Она испуганно и словно не веря вскинула на него глаза.
Хольт удовлетворенно кивнул.
— Так ты не хочешь меня отпускать, — констатировал он. — Тогда перестань ломать комедию!
— Что ж, оставь меня одну, — сказала она резко, но в голосе ее не было обычной твердости.
Хольт отодвинул прялку. Он стал перед Утой, засунув руки в карманы.
— Я был одинок у отца, был одинок в Гамбурге и сюда приехал не затем, чтобы еще острее чувствовать свое одиночество.
Теперь поднялась и Ута. Она хотела ускользнуть, но он схватил ее за плечи. Она пыталась вырваться.
— Брось! — сказал он, и она покорно сникла в его руках. — Я знаю: ты всегда мне противилась, — продолжал он, касаясь губами ее волос. — Но так должно быть. Мы не знаем, что нас ждет.
…Ночь. Изнеможение. Уснуть бы! Но уснуть не давали мысли, неудержимый бег мыслей. Согрейся же теплом ее тела, прислушайся к ее освобожденному дыханию, будь счастлив, что у тебя есть дом! Разве из трясины, куда тебя бросило это время, ты не поднялся на поверхность, не возвращен к жизни, к той настоящей, неподдельной жизни, которую ты повсюду искал, — к любви? Ничто тебя с ней не разделяет — ни пропасть отчужденности, ни прошлое. Прошлое?.. Случись, эта Барним даст вам о себе знать, вы должны безотлагательно уведомить гестапо… Полковник Барним казнен… расстреляли, расстреляли… А теперь марш отсюда, одна нога здесь, другая там!

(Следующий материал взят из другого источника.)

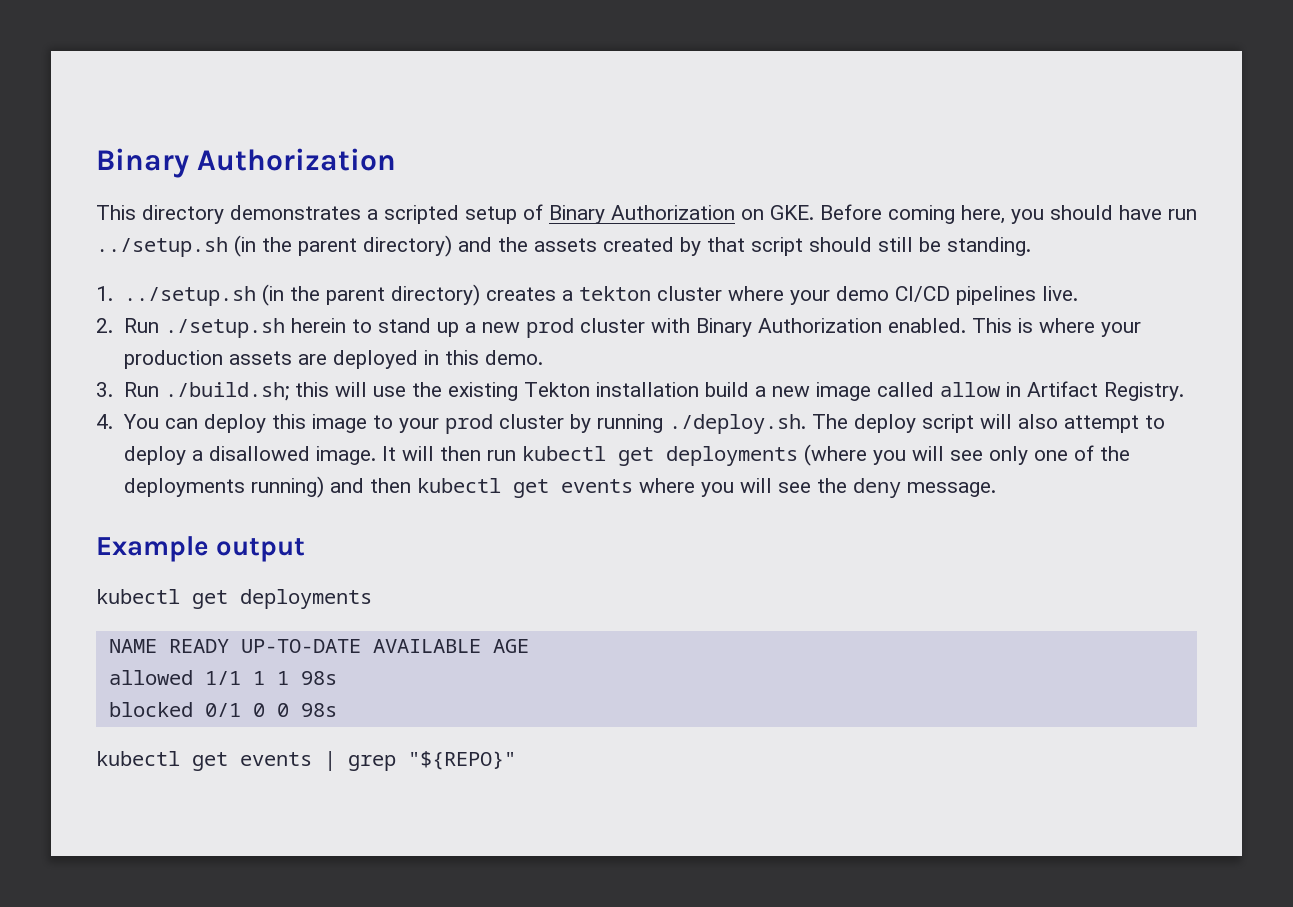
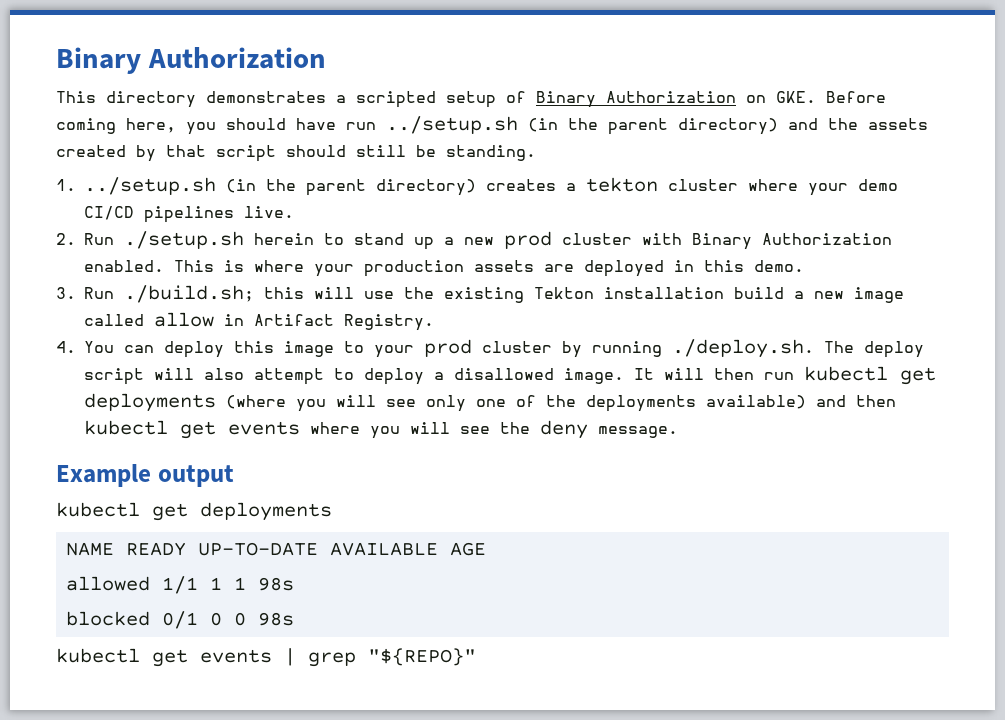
[250,476,324,498] running) -> [706,395,806,409] available)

Хольт приподнялся. Огонь в камине угас. Ни одна искорка не оживляла мертвый пепел, взгляд повсюду упирался в непроглядную тьму, руки ощупью искали Уту, ее прохладные волосы и теплую кожу. Ута здесь, совсем близко. Когда-то, давным-давно он уже ощущал ее так близко, самое воспоминание почти стерлось, а теперь все, что пролегло между далеким вчера и настоящей минутой, казалось — ему сном. Хольт откинулся на подушки и закрыл глаза.
Все лишь сон. Но не теряй надежды: пусть сон и тяжек, когда-нибудь все, что тебя угнетало, отступит во тьму, ты только посмеешься и все с себя стряхнешь. Стряхнешь видения, тебя пугавшие, ужасы войны, хаос разгрома, мертвецов в подвале. Не будешь глядеть со стесненным сердцем, как жизнь проходит попусту, без толку и без смысла, где-то на обочине. Ты не увидишь, как и сам однажды угаснешь, смешаешься с землей, станешь прахом и тленом. Ты и этого не увидишь, ты и это стряхнешь, слепота поразит тебя. Придет время, и от тебя ничего не останется, ни одной твоей правды, ни одного заблуждения. Но не думай об этом, усни.